E os deputados Orlando Silva (PCdoB-SP), Perpétua Almeida (PCdoB-AC) e Marcelo Ramos (PL-AM), assinam um requerimento que pede que o ministro da Saúde, general Eduardo Pazuello, o diretor-presidente da Anvisa (Agência Nacional de Vigilância Sanitária), Antônio Barra Torres, e o diretor do Instituto Butantan, Dimas Covas, expliquem na Câmara dos Deputados por que os testes da Coronavac foram suspensos.

5. Radar corporativo

O Carrefour Brasil anunciou na terça lucro líquido ajustado de R$ 757 milhões no terceiro trimestre de 2020, alta de 73,1% ante o mesmo período de 2019, com forte crescimento de vendas e controle de custos.

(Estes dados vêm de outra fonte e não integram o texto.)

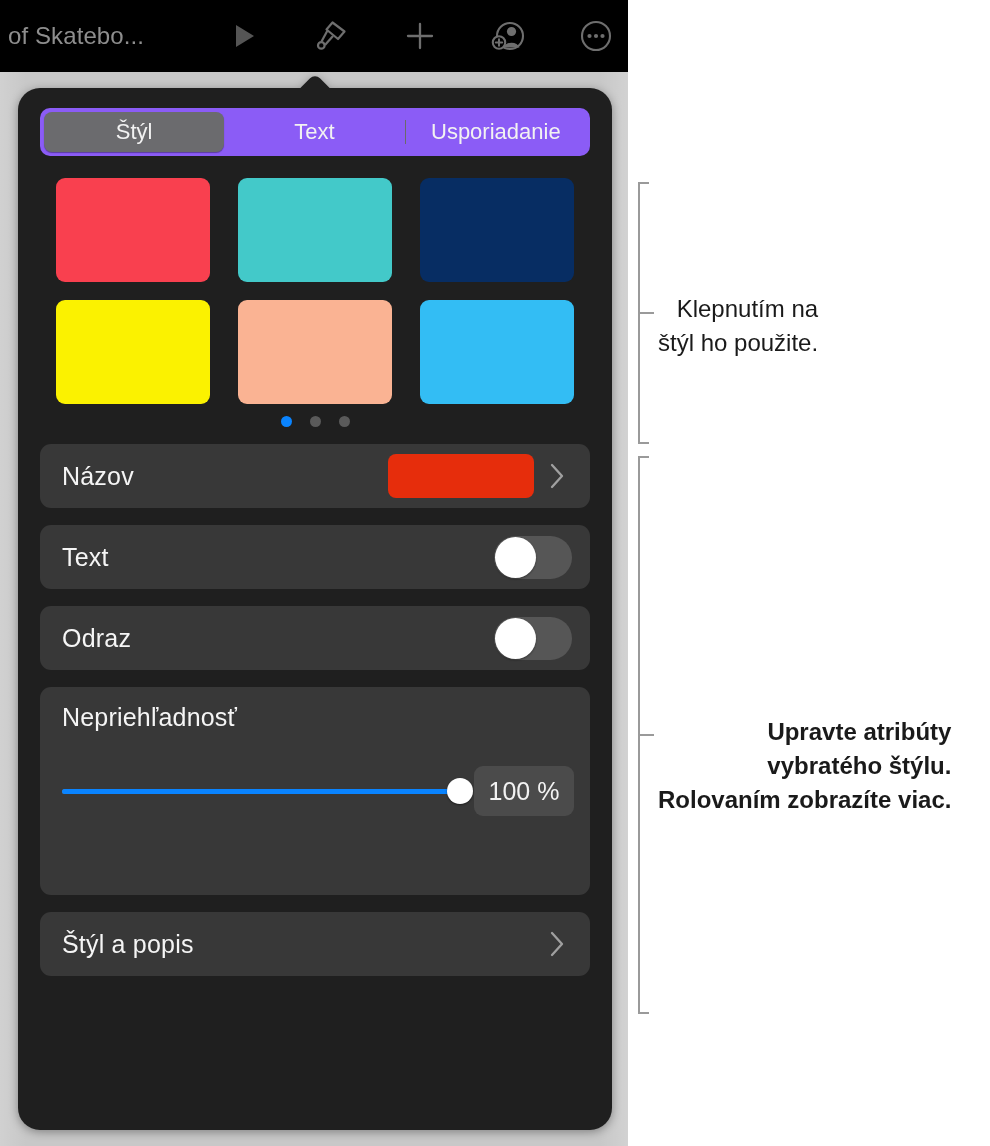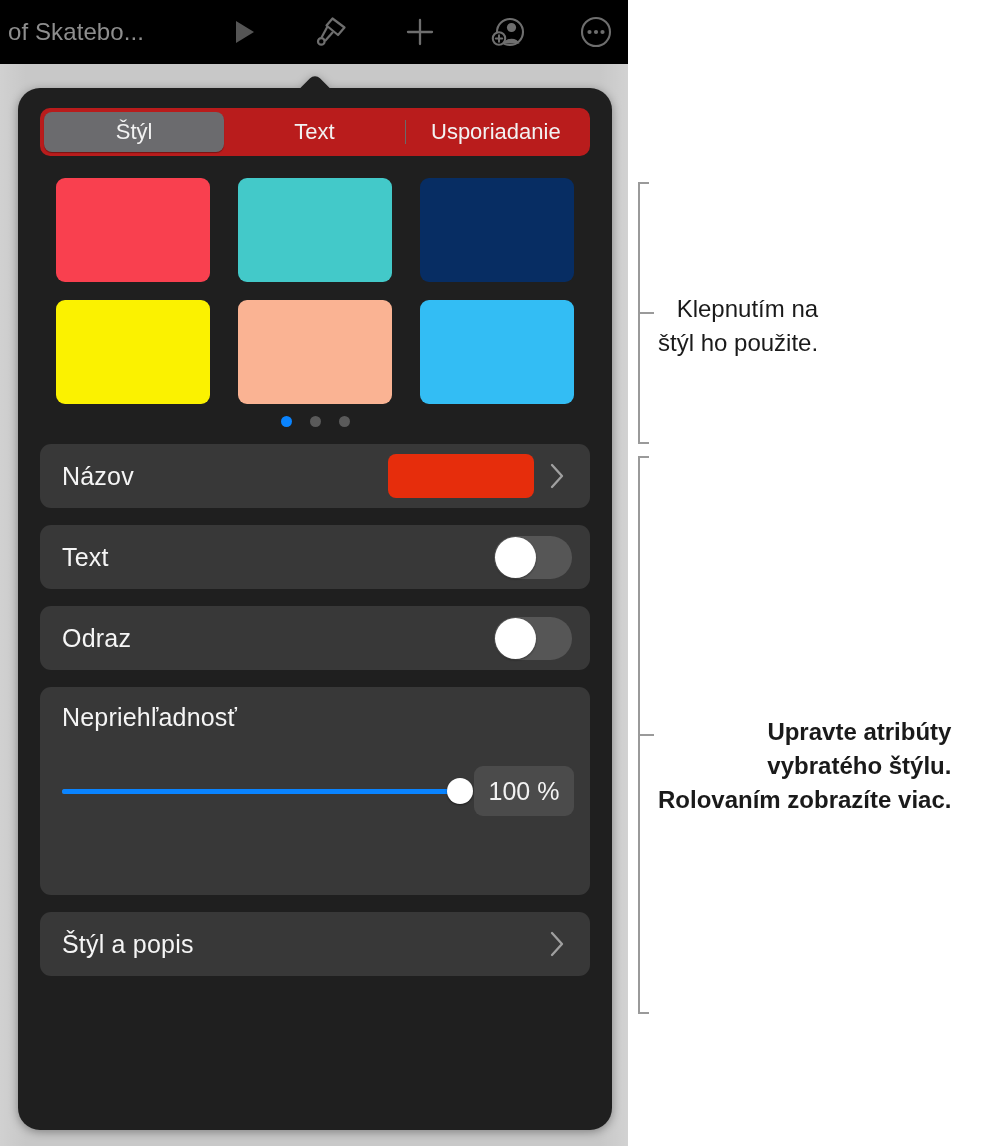"of Skatebo..." .toolbar { height: 64px -> 72px }
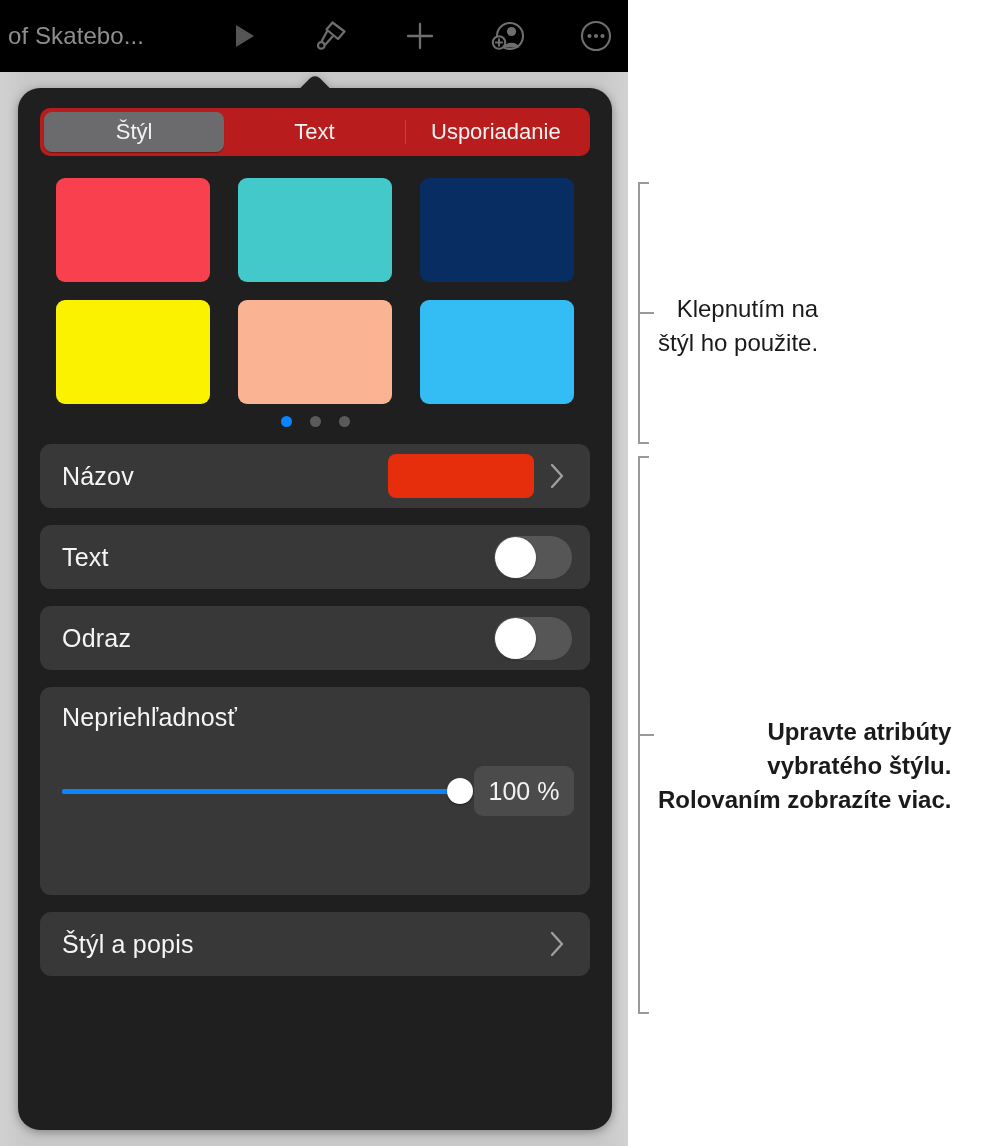"Štýl" .tabs { background: #b91c1c -> #8b5cf6 }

No período, o resultado operacional medido pelo Ebitda consolidado ajustado cresceu 18,6%, para R$ 1,34 bilhão, enquanto a margem cedeu para 7,7%, frente 8,2% um ano antes, em razão de provisões excepcionais adicionadas no banco do grupo.

A BR Distribuidora registrou lucro líquido de R$ 335 milhões no terceiro trimestre, queda de 74,9% ante o mesmo período do ano anterior, com vendas afetadas pela pandemia. Na comparação com o segundo trimestre, houve recuperação.

A operadora de concessões de infraestrutura CCR anunciou nesta terça-feira que a fabricante de equipamentos de energia solar Amerisolar se instalou no aeroporto industrial, que fica nas imediações do terminal de Confins (MG).